Cette vision à moyen terme n’occulte pas pour autant les questions sur l’après. Évoquant les Championnats du Monde 2026 à Montréal, il lance, non sans une pointe d’humour noir : « Ce seront peut-être mes derniers. » Et pour ceux de 2027 à Sallanches, sur un circuit ultra-exigeant, il imagine déjà : « À part passer les bidons… » Des phrases qui révèlent une conscience aiguë de la fin de cycle. Il résume sa philosophie : « Je prends la saison qui vient comme si c’était la dernière. »

L’urgence comme carburant

Julian Alaphilippe se présente aujourd’hui comme un champion à la croisée des chemins. Il n’est plus le jeune écervelé des débuts, ni l’impérial maillot arc-en-ciel de 2020-2021. Il est un athlète expérimenté, marqué par les épreuves, qui choisit délibérément de puiser dans l’urgence du temps qui file une énergie renouvelée.

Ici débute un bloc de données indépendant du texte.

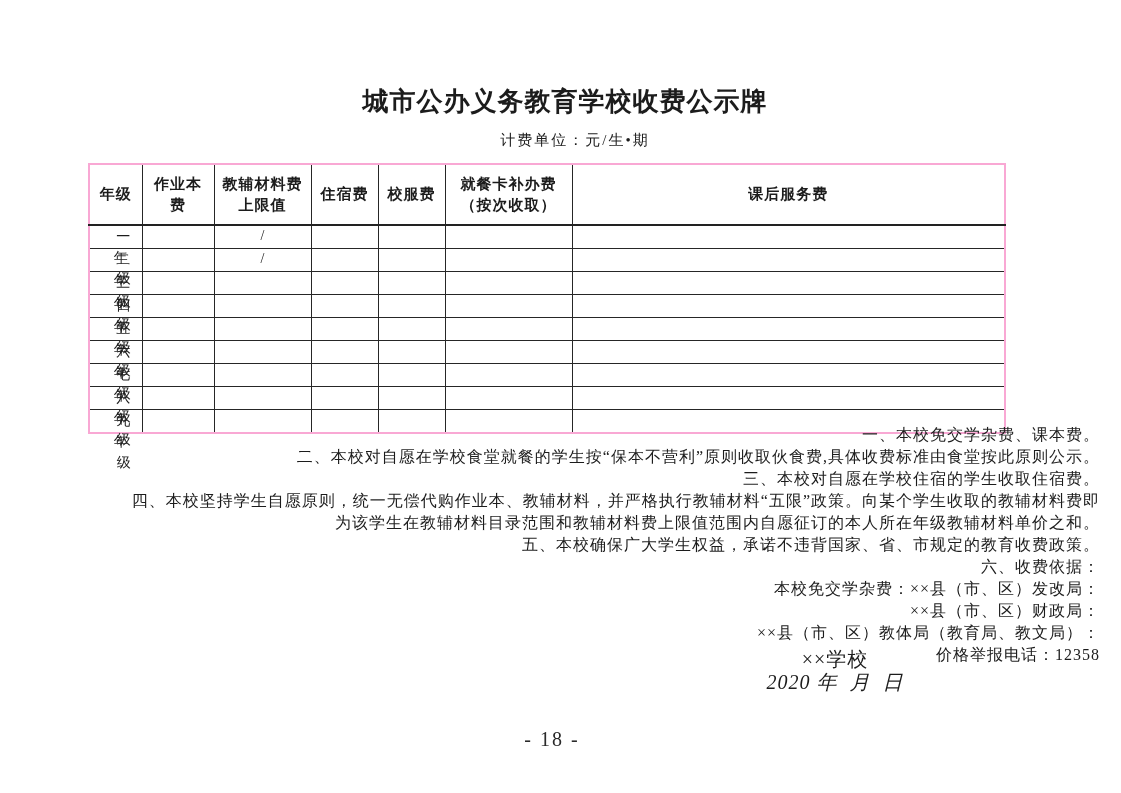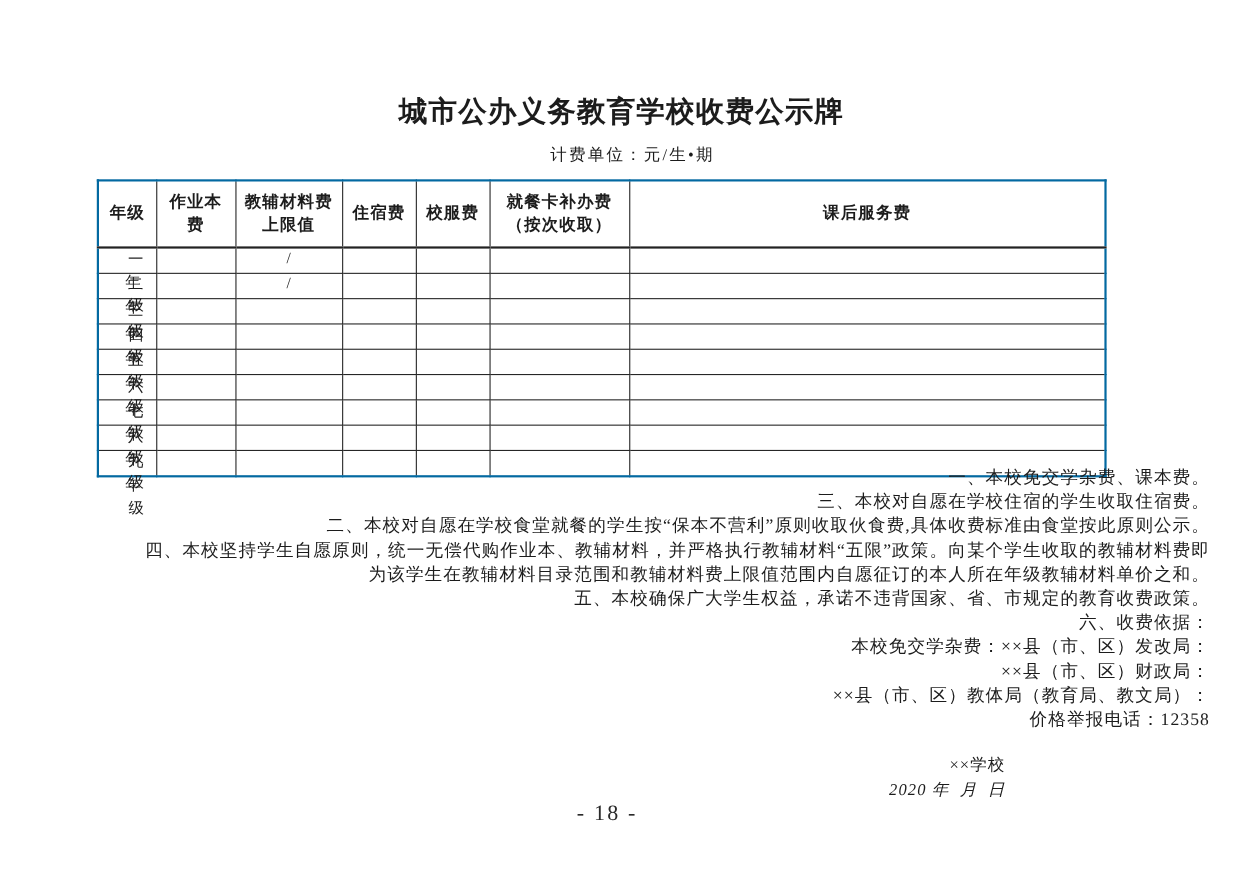--- a/index.html
+++ b/index.html
@@ -22,7 +22,7 @@
   table.fee-table {
     position:absolute; top:163px; left:88px; width:916px;
     border-collapse:collapse; table-layout:fixed;
-    border:2px solid #0369a1;
+    border:2px solid #f9a8d4;
   }
   .fee-table th, .fee-table td { border:1.5px solid #262626; padding:0; }
   .fee-table thead th {

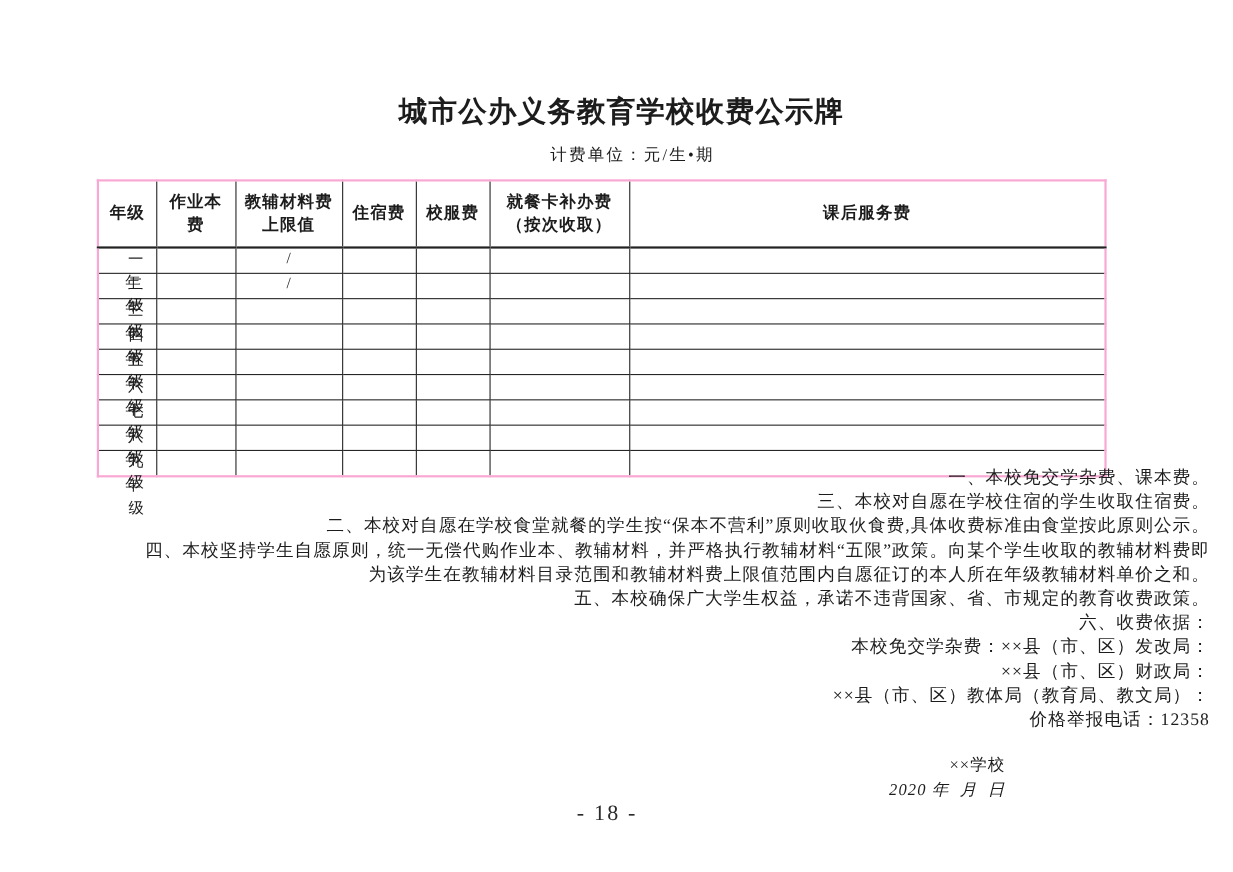--- a/index.html
+++ b/index.html
@@ -200,8 +200,8 @@
 
   <div class="notes" id="notes">
       <p class="note indent">一、本校免交学杂费、课本费。</p>
+      <p class="note indent">二、本校对自愿在学校食堂就餐的学生按“保本不营利”原则收取伙食费,具体收费标准由食堂按此原则公示。</p>
       <p class="note indent">三、本校对自愿在学校住宿的学生收取住宿费。</p>
-      <p class="note indent">二、本校对自愿在学校食堂就餐的学生按“保本不营利”原则收取伙食费,具体收费标准由食堂按此原则公示。</p>
       <p class="note indent">四、本校坚持学生自愿原则，统一无偿代购作业本、教辅材料，并严格执行教辅材料“五限”政策。向某个学生收取的教辅材料费即为该学生在教辅材料目录范围和教辅材料费上限值范围内自愿征订的本人所在年级教辅材料单价之和。</p>
       <p class="note indent">五、本校确保广大学生权益，承诺不违背国家、省、市规定的教育收费政策。</p>
       <p class="note indent">六、收费依据：</p>

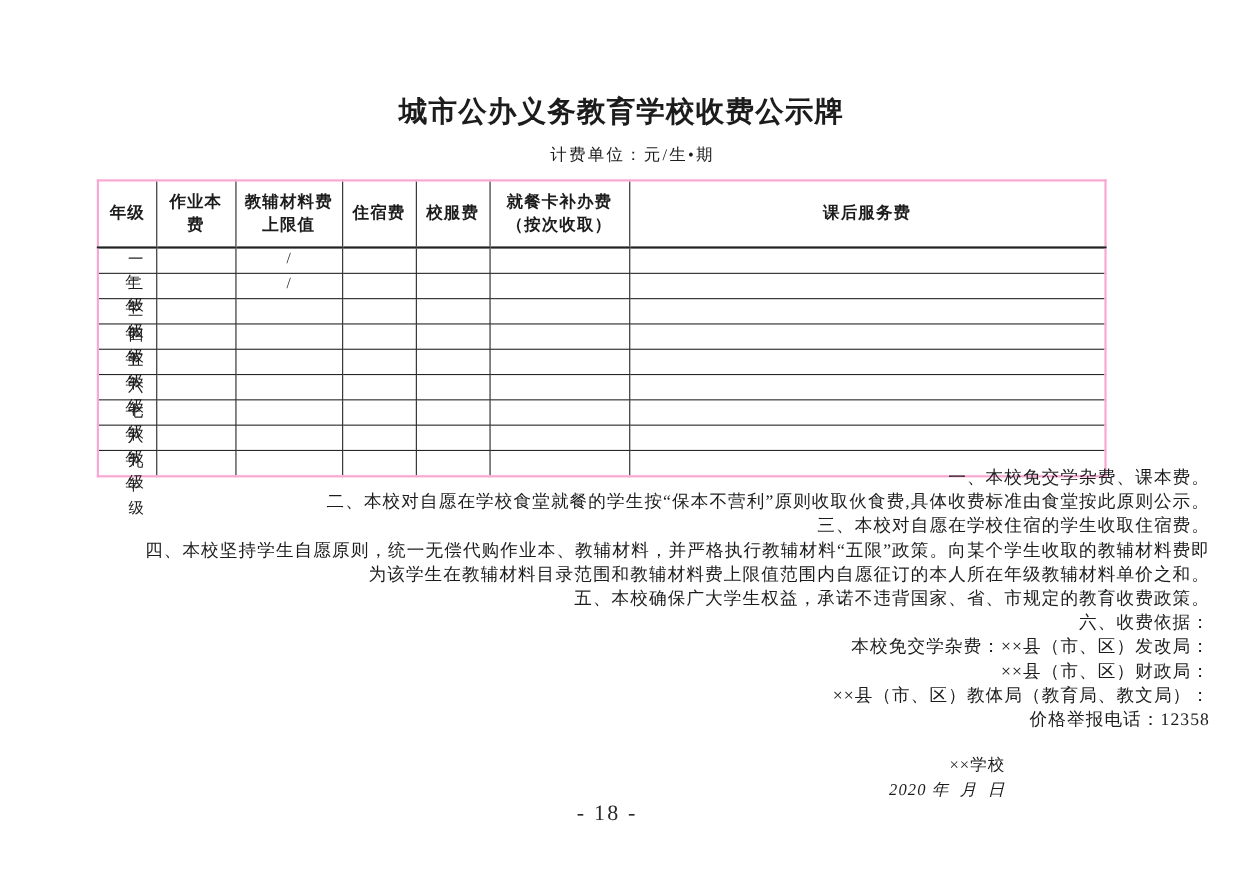--- a/index.html
+++ b/index.html
@@ -52,8 +52,8 @@
   .note.small-indent { text-indent:15px; }
 
   .signature {
-    position:absolute; top:648px; left:756px; width:158px; text-align:right;
-    font-size:15px; line-height:23px; letter-spacing:1px;margin-top:37px;
+    position:absolute; top:648px; left:756px; width:158px; text-align:center;
+    font-size:20px; line-height:23px; letter-spacing:1px;
   }
   .sig-date { white-space:pre;font-style:italic; }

Son discours est un mélange fascinant de franchise sur ses limites et d’ambition pure. Il ne nie pas les cheveux blancs ou les douleurs, mais il refuse catégoriquement de laisser cette réalité éteindre la flamme. En se recentrant sur ses courses de cœur, en écoutant son corps tout en poussant son mental, Alaphilippe n’écrit pas un épilogue, mais un nouveau chapitre, déterminé à prouver que la soif de victoire peut être la plus forte, jusqu’au bout. La fin n’est pas une pensée, mais un adversaire de plus à distancer.